Bank of England governor Bailey puts largest rate rise since independence on table
The biggest rate hike since the Bank of England was made independent 25 years ago is on the table at its next meeting on 4 August, its chief said today.
Delivering his annual Mansion House bankers’ dinner speech, Andrew Bailey said “a 50 basis point increase will be among the choices on the table when we next meet”.
Threadneedle Street has never raised interest rates by more than 25 basis points since it was handed control of monetary policy by then Labour chancellor Gordan Brown in 1997.
Speculation that the Bank will launch the unprecedented move has been triggered by inflation reaching a 40-year high of 9.1 per cent.
Investors are betting Bailey and the rest of the monetary policy committee (MPC) will need to accelerate policy tightening to tame spiralling living costs.
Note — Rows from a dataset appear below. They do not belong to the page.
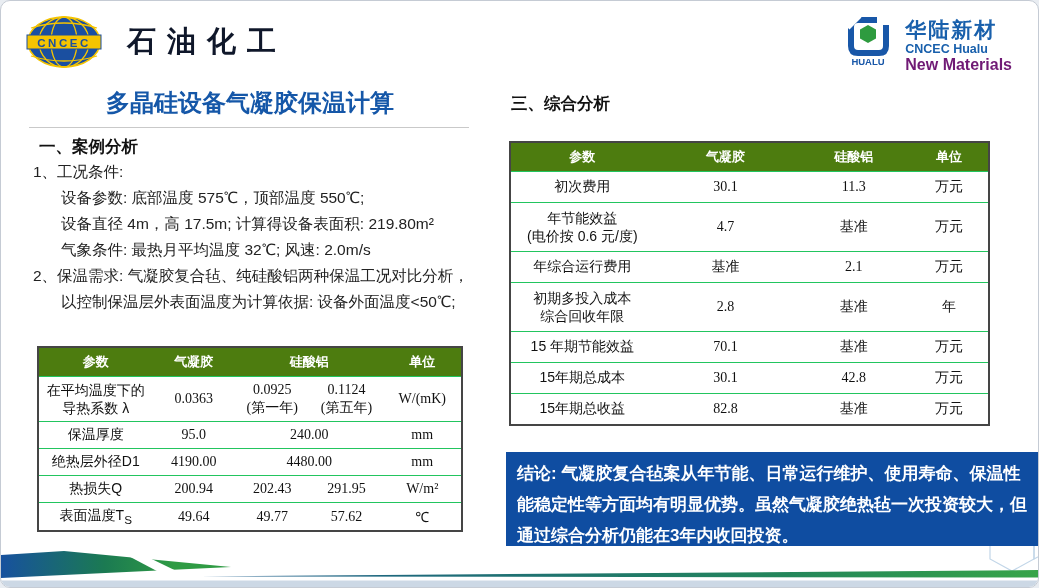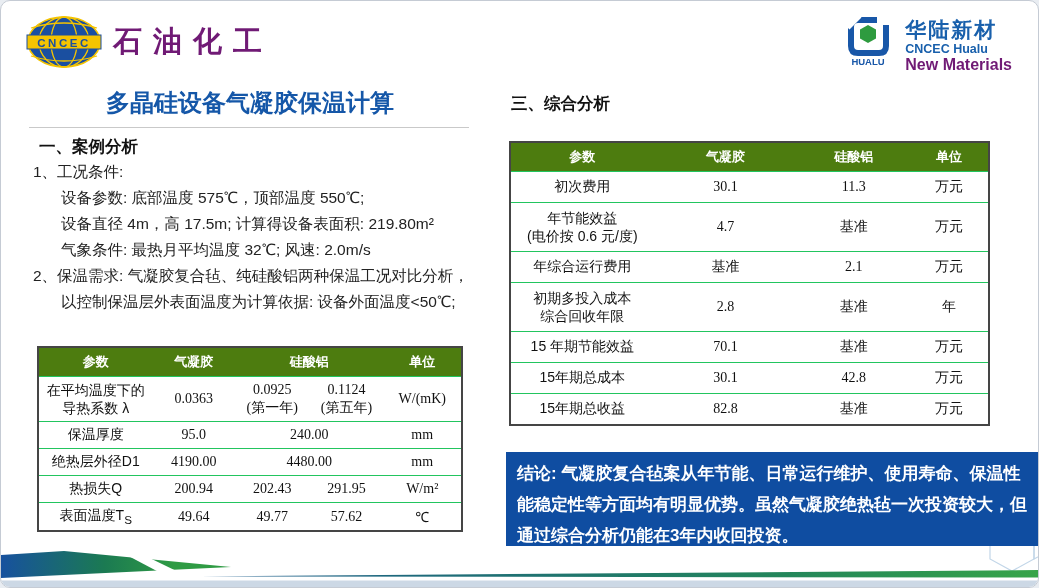--- a/index.html
+++ b/index.html
@@ -9,7 +9,7 @@
     overflow:hidden;font-family:"Liberation Sans",sans-serif;color:#1a1a1a;
   }
   
-  .cncec-logo{position:absolute;left:24px;top:14px;display:flex;align-items:center;gap:10px;}
+  .cncec-logo{position:absolute;left:24px;top:14px;display:flex;align-items:center;gap:24px;}
   .division{font-size:29px;font-weight:bold;color:#701a75;letter-spacing:11px;}
   .hualu-logo{position:absolute;right:26px;top:14px;display:flex;align-items:flex-start;gap:7px;}
   .hualu-names{display:flex;flex-direction:column;line-height:1.12;padding-top:3px;margin-left:6px;}

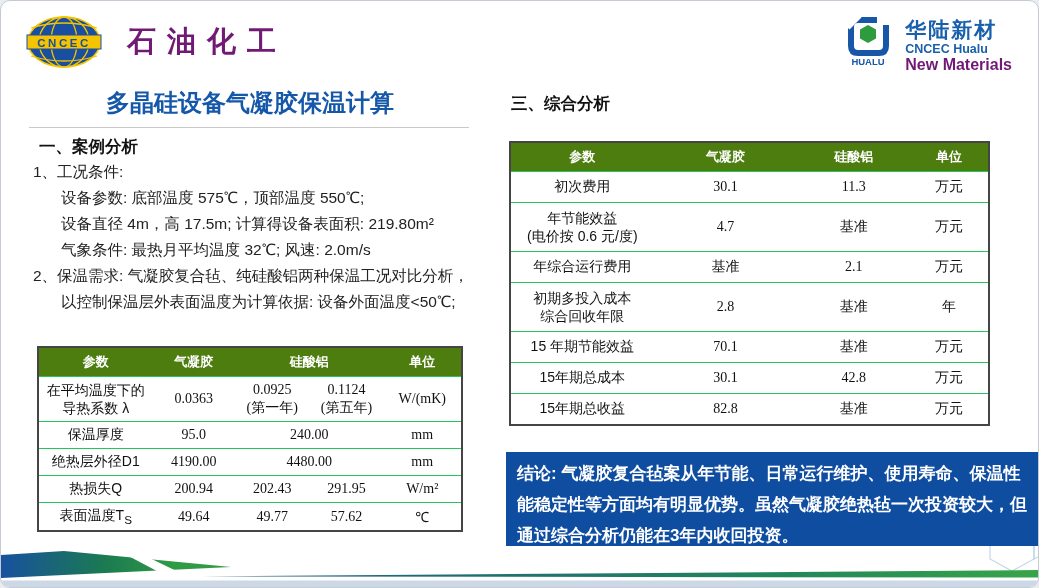--- a/index.html
+++ b/index.html
@@ -10,7 +10,7 @@
   }
   
   .cncec-logo{position:absolute;left:24px;top:14px;display:flex;align-items:center;gap:24px;}
-  .division{font-size:29px;font-weight:bold;color:#701a75;letter-spacing:11px;}
+  .division{font-size:29px;font-weight:bold;color:#0f172a;letter-spacing:11px;}
   .hualu-logo{position:absolute;right:26px;top:14px;display:flex;align-items:flex-start;gap:7px;}
   .hualu-names{display:flex;flex-direction:column;line-height:1.12;padding-top:3px;margin-left:6px;}
   .hualu-cn{font-size:21px;font-weight:bold;color:#1960ac;letter-spacing:2px;}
Bailey tried to roll back expectations, however. A “50 basis points is not locked in, and anyone who predicts that is doing so based on their own view,” he said.
The MPC has lifted borrowing costs at each of its last five meetings, sending them to a 13-year high of 1.25 per cent. They are still low by historical standards.
Bailey hit back at hints from Tory leadership hopefuls questioning the effectiveness of the Bank’s independence and inflation target.
“These times are the largest challenge to the monetary policy regime of inflation targeting that we have seen in the quarter century since the MPC was created in 1997.”
“The regime, founded on central bank independence, is now more important than ever. The worth of any regime is tested in the difficult, not the nice, times,” he added.
The UK’s monetary authority sent armoured vehicles to Ukraine to transfer money around the country, the governor also said.
Bank staff drove a “fleet of three vehicles… due to be taken out of service” to the Polish-Ukraine border “and handed them over,” Bailey, 63, said.
The aid was provided in response to the governor of the National Bank of Ukraine asking Bailey personally for vehicles “to support cash distribution” around the country, the governor said.